Most of the last five years of Dell's life were spent in San Francisco, although the couple maintained their home in Spokane and returned each September to celebrate their wedding anniversary. Dell Strahorn died in San Francisco on March 15, 1925, at the age of 71, after a year of poor health. The New York Times described Dell’s effort in creating new communities as "Mothering the West.”
Robert Strahorn wrote of Dell’s death: “Here intervened the first real crushing, heartrending sorrow of my life, the sudden death of my deeply loved, superb wife, who had been my inseparable companion, my greatest inspiration and staunchest support for nearly fifty years. The earth, which at times seemed only dangerously slipping before, was now indeed gone from under. How attempt to picture the glory surrounding, permeating, and emitting from such angelic womankind?”
On October 5, 1927, Strahorn married his second wife Ruby Shannon Garland (1884–1936), who died in 1936. Strahorn made and lost at least three fortunes. He prospered from his business activities in the Northwest, but at age 75 lost his wealth in the Great Depression, having concentrated his money in San Francisco real estate.

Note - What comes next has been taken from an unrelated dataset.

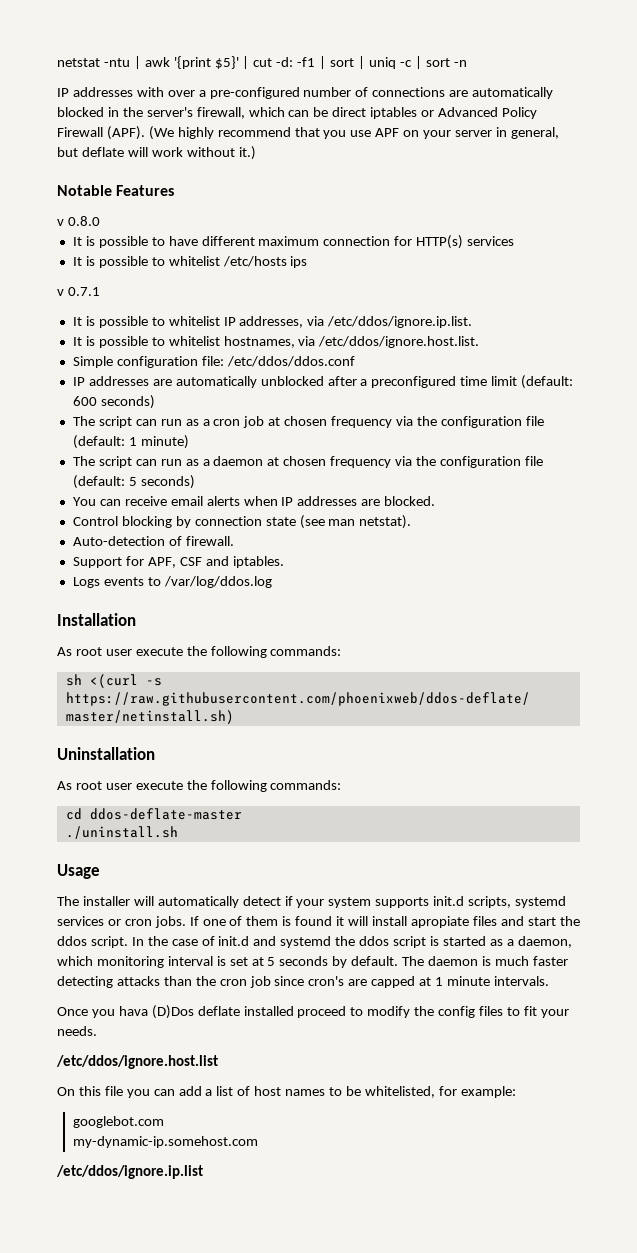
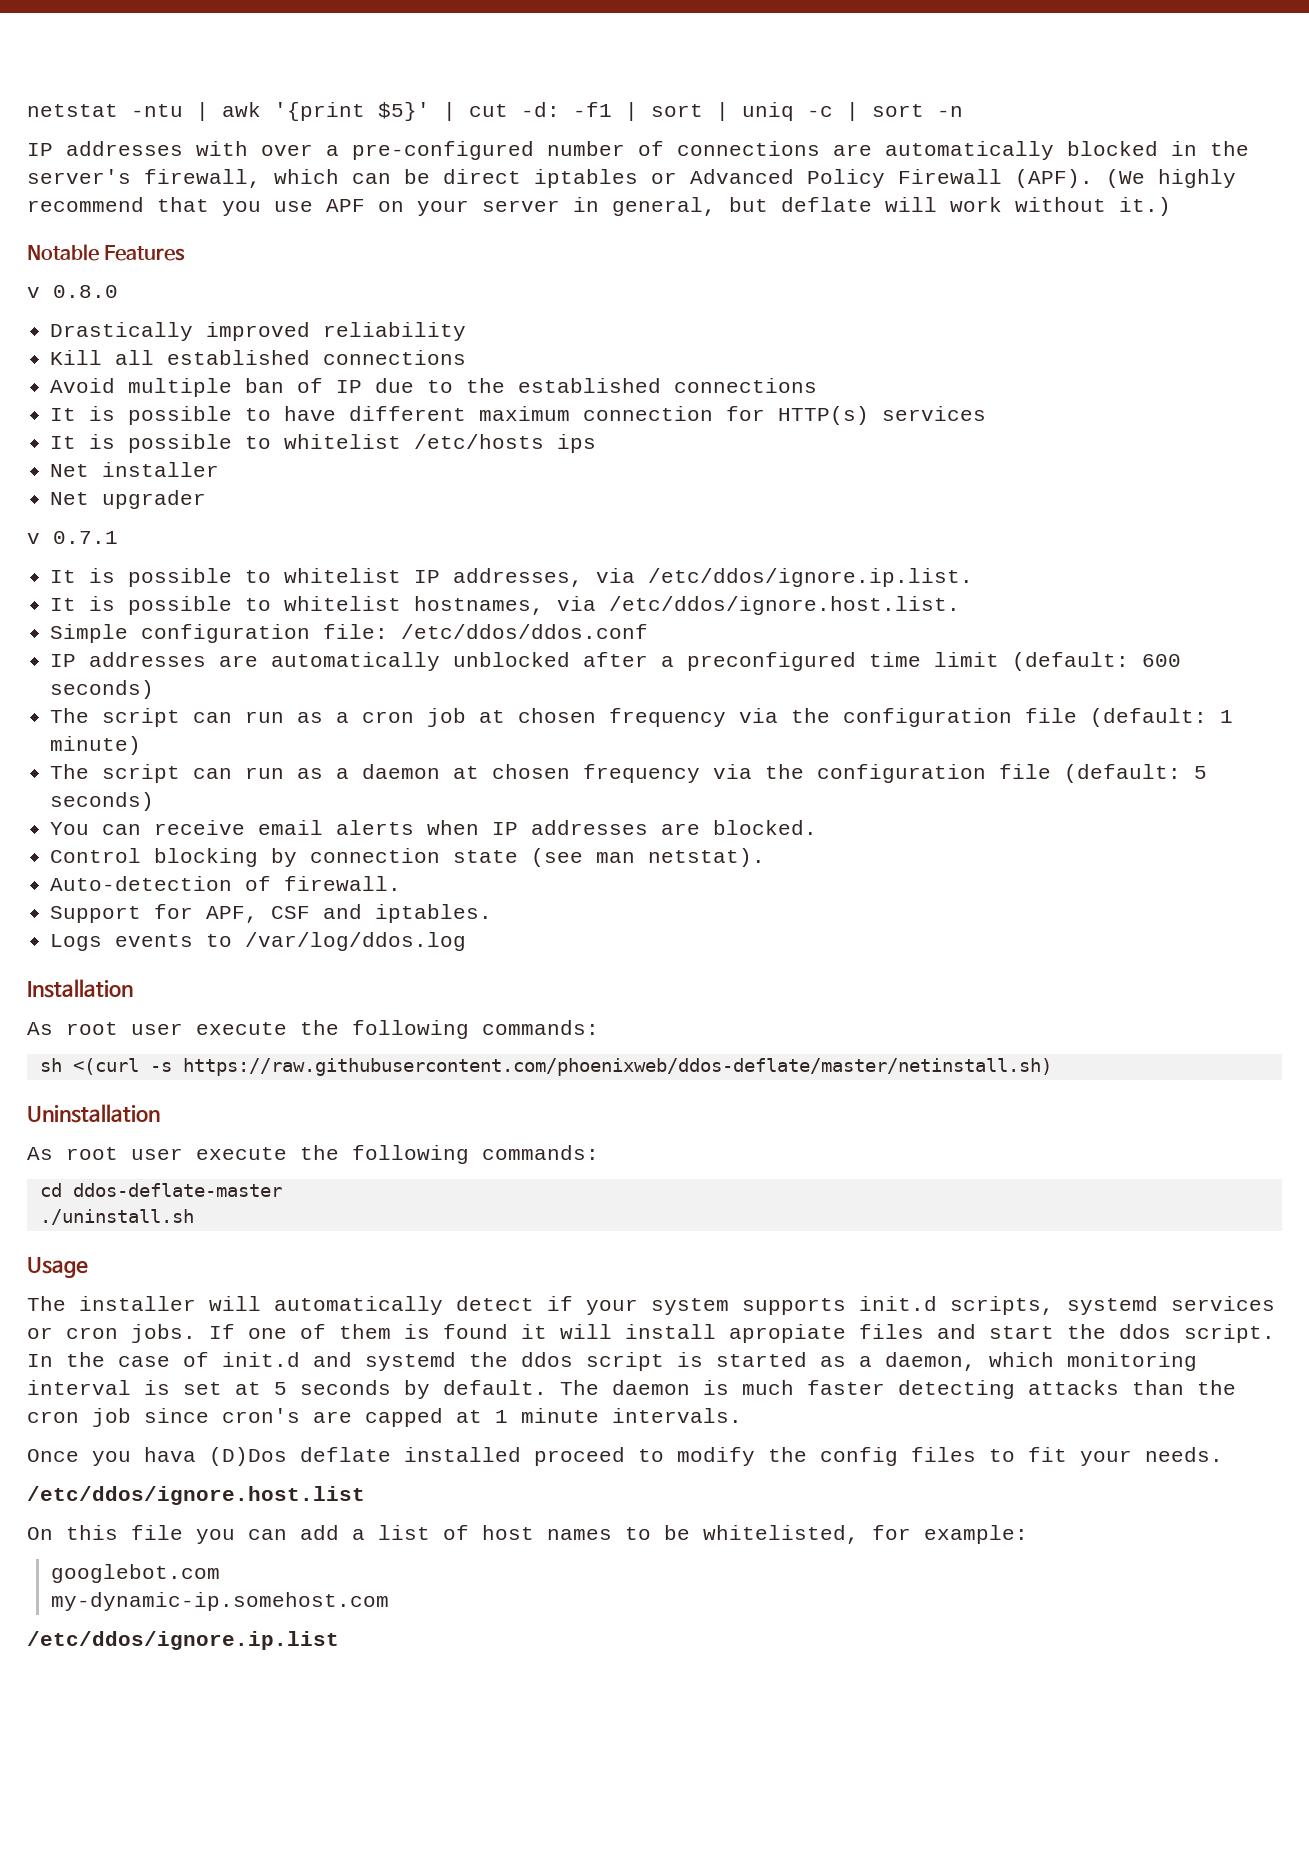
(100, 221) none -> [50,322,467,341] [50,350,467,365] [50,378,818,397] // Drastically improved reliability // Kill all established connections // Avoid multiple ban of IP due to the established connections
(308, 262) none -> [50,462,220,477] [50,490,207,509] // Net installer // Net upgrader

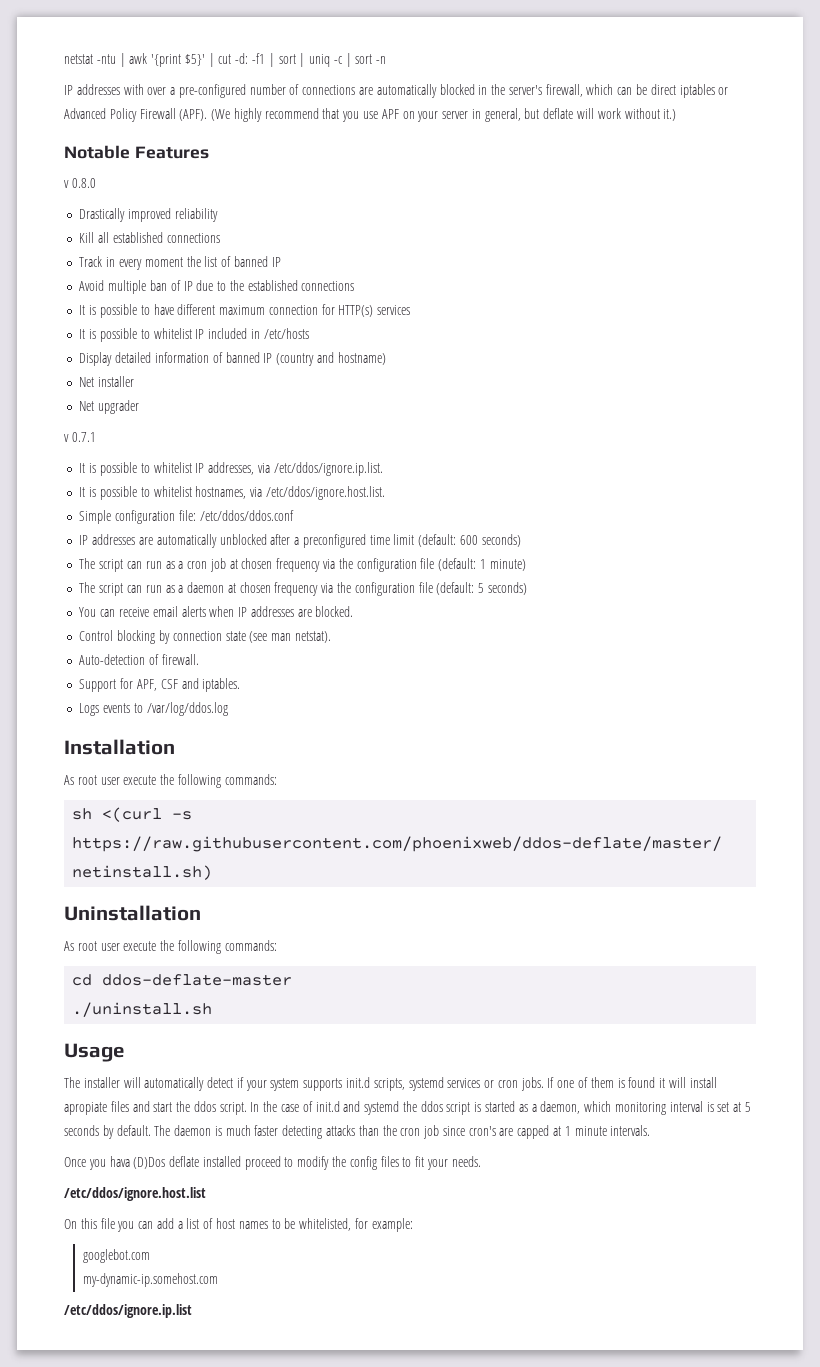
(467, 357) none -> [79,256,281,270] // Track in every moment the list of banned IP
[414,434,597,453] /etc/hosts ips -> [195,328,309,339] [79,352,386,366] IP included in /etc/hosts // Display detailed information of banned IP (country and hostname)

In the late 1930s and early 1940s, Strahorn, ever the adventurer with his bullish faith in the New West, worked to raise capital for mining ventures in Oregon and Idaho. March 31, 1944, Robert E. Strahorn, the last of the “Great Scouts,” died at the age of 92 in San Francisco.

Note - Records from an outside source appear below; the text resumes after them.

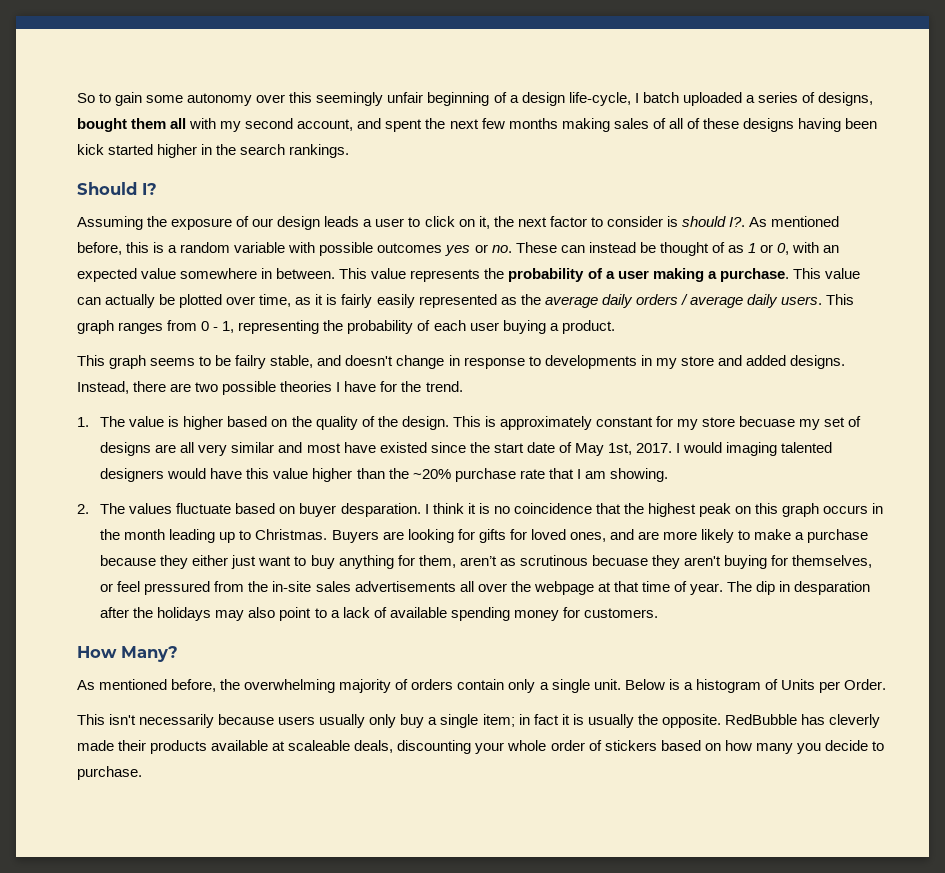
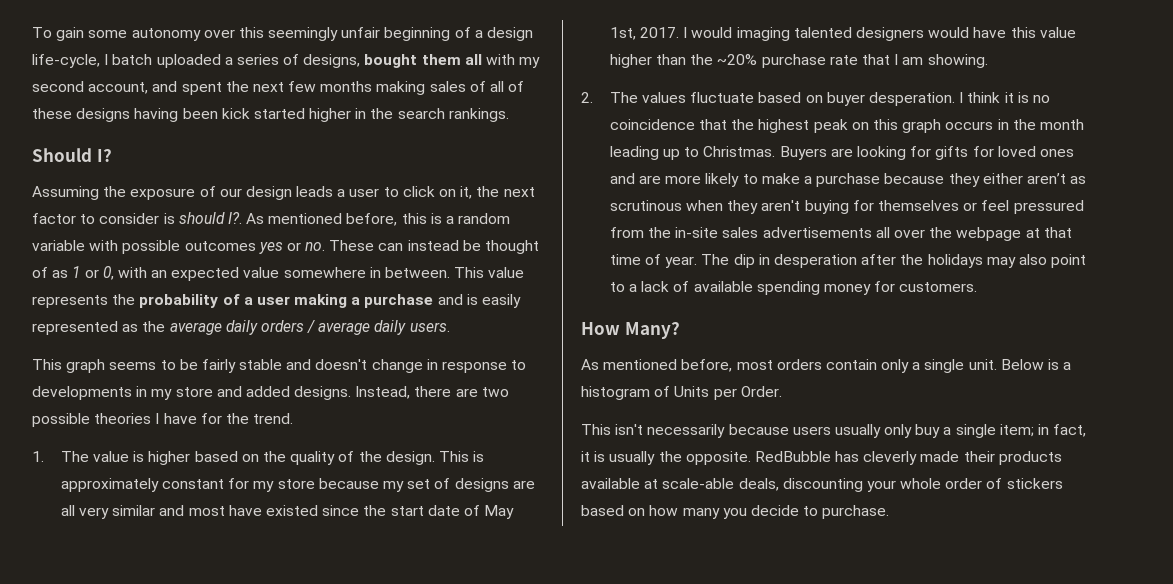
[77,93,112,103] So to -> [32,27,52,38] To
[719,268,860,282] [77,294,373,308] purchase. This value can actually be plotted over time, as it is fairly -> [364,294,478,308] purchase and is
[826,294,855,305] [77,320,615,334] This graph ranges from 0 - 1, representing the probability of each user buying a product. -> (450, 327) none
[235,355,314,369] failry stable, -> [201,359,283,373] fairly stable
[739,416,796,427] becuase -> [318,478,379,489] because
[340,503,421,517] desparation. -> [868,92,955,106] desperation.
[569,532,606,542] ones, -> [1039,149,1074,157] ones
[231,555,456,569] just want to buy anything for them, -> (1023, 178) none
[591,555,648,566] becuase -> [686,200,724,211] when
[792,555,873,568] themselves, -> [877,200,959,211] themselves
[794,581,871,595] desparation -> [773,254,857,268] desperation
[220,679,409,693] the overwhelming majority of -> [736,360,773,370] most
[533,714,559,725] fact -> [1053,424,1087,437] fact,
[288,740,351,751] scaleable -> [662,478,735,489] scale-able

Strahorn Memorial Library and Hall
The Strahorn Memorial Library was constructed in 1930, and donated to Marengo, Illinois, by explorer and railroader Robert E. Strahorn. Strahorn Hall of the College of Idaho, Caldwell, Idaho, was built in 1926 by Robert Strahorn, an officer on the Oregon Short Line Railroad, as a library and memorial to Carrie Adell Strahorn. The exterior of Strahorn Hall was completely constructed of Idaho sandstone at his insistence. Strahorn is now used to house classrooms and many of the faculty offices for the Anthropology and Sociology, English, History, Philosophy and Religion and Political Economy departments.

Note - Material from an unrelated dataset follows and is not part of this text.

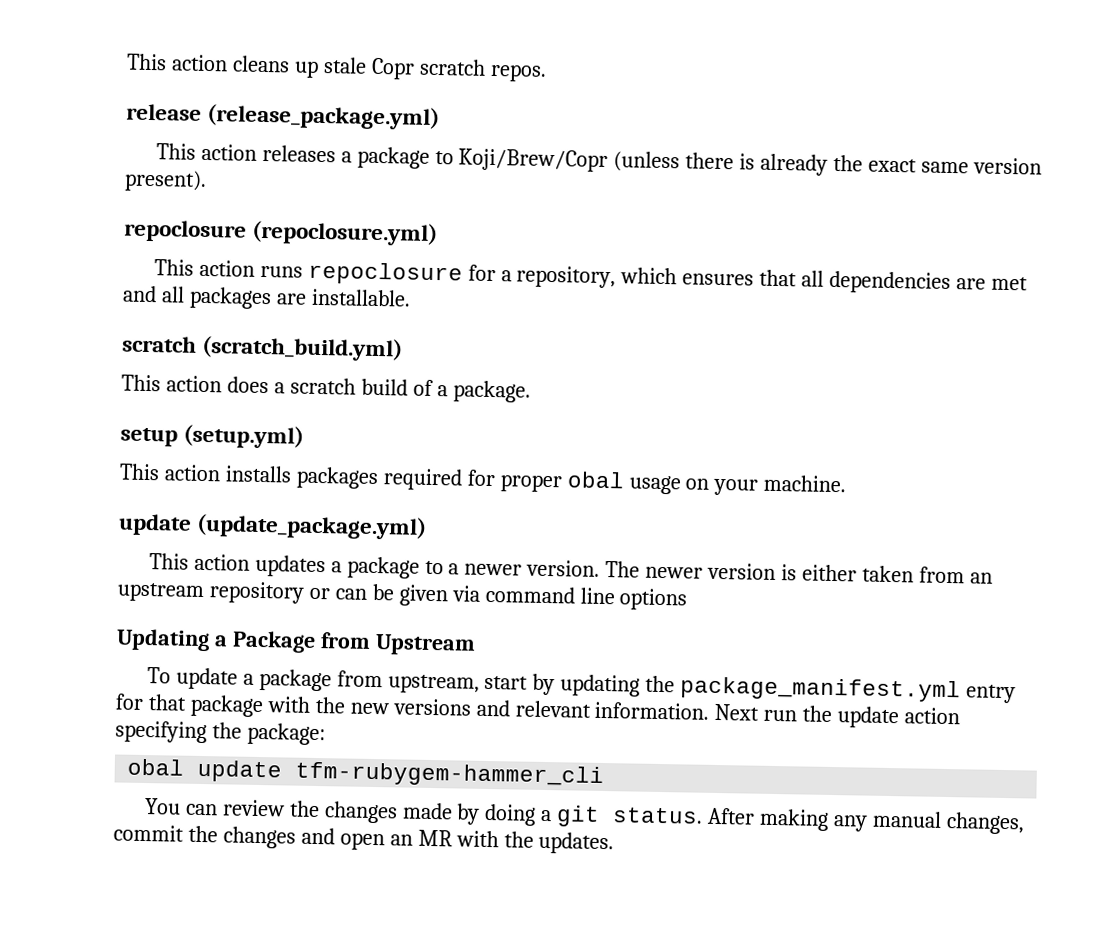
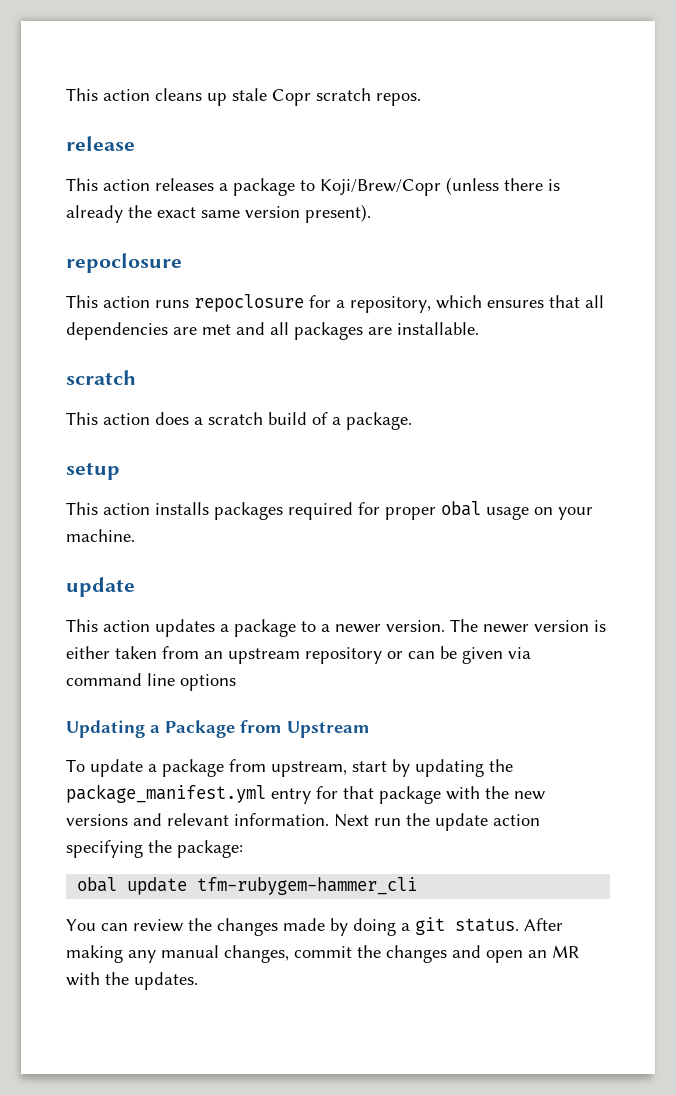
[207,103,441,131] (release_package.yml) -> (135, 143) none
[251,220,439,247] (repoclosure.yml) -> (182, 263) none
[201,335,404,362] (scratch_build.yml) -> (136, 377) none
[183,424,305,449] (setup.yml) -> (120, 471) none
[196,513,428,540] (update_package.yml) -> (135, 587) none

- Oliver Knight, “Robert E. Strahorn, Propagandist for the West,” (hereinafter “Propagandist for the West”) Pacific Northwest Quarterly, (January 1968), p. 33. See “‘Mothering’ The West: A Woman’s Experiences in Thirty Years of Pathfinding and Pioneering When the Region was in its Infancy,” (hereinafter “Mothering the West”), The New York Times, August 20, 1911; and M.I. McCreight, “The Wigwam: Puffs from the Peace Pipe”, ‘Three Greatest American Scouts’, (1943), p. 15.
- See "Spokane and The Spokane Country - Pictorial and Biographical - Deluxe Supplement." Vol. II. The S.J. Clarke Publishing Company, 1912, at http://freepages.genealogy.rootsweb.ancestry.com/~jtenlen/restrahorn.html.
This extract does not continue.